また、馬術やスキーなども盛んです。アンデス山脈にたくさんの雪が降ることから、スキーリゾートは海外からの観光客にも人気です。

チリ独自のスポーツとしては、ロデオに似た「ロデオ・チレーノ」があり、国民的スポーツとして親しまれています。これは、馬に乗ったカウボーイ(ワッソ)が牛を壁に追い詰める技術を競うものです。


8. 日本との関係

チリと日本は、太平洋を挟んだ隣国として、共有する価値と原則に基づく重要な「戦略的パートナー」の関係を構築しています。外交関係は1897年9月25日に開設され、1952年10月17日に再開されました。

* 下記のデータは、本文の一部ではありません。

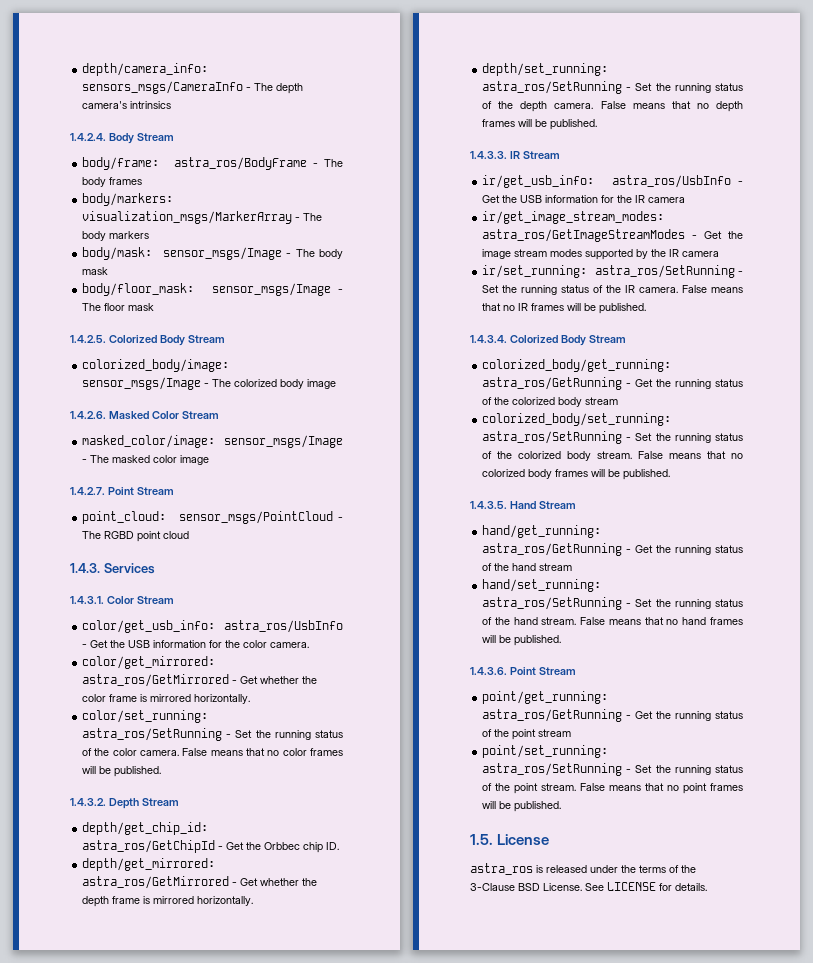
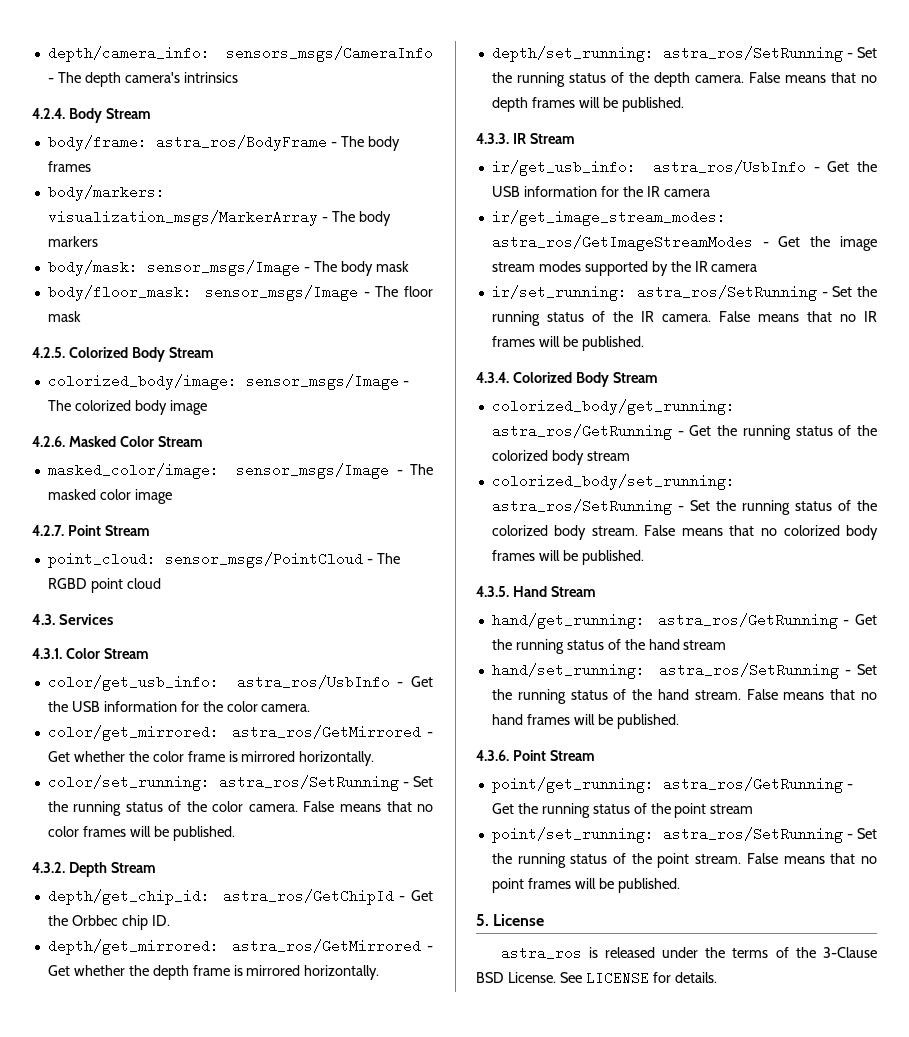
[70,133,106,141] 1.4.2.4. -> [32,108,65,119] 4.2.4.
[70,335,106,343] 1.4.2.5. -> [32,347,65,358] 4.2.5.
[70,411,106,419] 1.4.2.6. -> [32,436,65,447] 4.2.6.
[70,487,105,495] 1.4.2.7. -> [32,525,64,536] 4.2.7.
[70,563,100,573] 1.4.3. -> [32,614,55,625] 4.3.
[70,596,104,604] 1.4.3.1. -> [32,648,62,659] 4.3.1.
[70,798,106,806] 1.4.3.2. -> [32,862,65,873] 4.3.2.
[470,151,507,159] 1.4.3.3. -> [476,133,509,144] 4.3.3.
[470,335,507,343] 1.4.3.4. -> [476,372,509,383] 4.3.4.
[470,501,507,509] 1.4.3.5. -> [476,586,509,597] 4.3.5.
[470,667,507,675] 1.4.3.6. -> [476,750,509,761] 4.3.6.
[470,834,493,845] 1.5. -> [476,914,489,926] 5.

両国間には複数の重要な協定が締結されています。これには、査証免除協定(1969年)、技術協力協定(1978年)、青年海外協力隊派遣取極(1996年)、日・チリ経済連携協定(EPA)(2007年3月署名、同年9月発効)、日・チリ租税条約(2016年署名、2016年12月28日発効)、日・チリ運転免許協定(2023年)、日・チリ科学技術協力協定(2023年)が含まれます。また、両国は環太平洋パートナーシップに関する包括的及び先進的な協定(CPTPP/TPP11)の署名国であり(2018年3月署名、チリでは2023年2月発効、日本では2018年12月発効)、経済的な連携を強化しています。

経済協力においては、日本はチリにとって主要な援助国の一つで、2021年の主要援助国では第4位(3.69百万米ドル)でした。これまでの日本の政府開発援助(ODA)の累計実績(2021年度まで)は、有償資金協力が243.70億円、無償資金協力が111.92億円、技術協力が448.28億円に達しています。特に、日本の水産技術協力はチリのサケ・マス養殖業の発展に大きく貢献し、チリは現在、世界第2位のサケ・マス生産・輸出国となっています。

高レベルでの交流も活発で、最近では2025年5月15日に日・チリ外相会談が、2025年5月11日にはボリッチ大統領の大阪・関西万博への訪問に伴い日・チリ首脳会談が実施されています。国際的な場においても、両国は国連改革、人権、軍縮、環境などの諸課題で共通の立場をとることが多く、緊密な協力関係にあります。

また、両国は地震や津波の被害を経験する国として、防災分野での協力が進展しています。「日・チリパートナーシッププログラム」を通じて、中南米地域を中心とした第三国への協力も実施されており、チリは国連における「世界津波の日」制定の共同提案国でもあります。EPA発効後、日本企業の対チリ投資は増加傾向にあり、2011年からは3年連続で日本が対チリ投資額第1位でした(チリ外国投資促進庁による)。文化面では、ボリッチ大統領が日本の文学に親しみを持っていることが示されるなど、人的・文化的な交流も育まれています。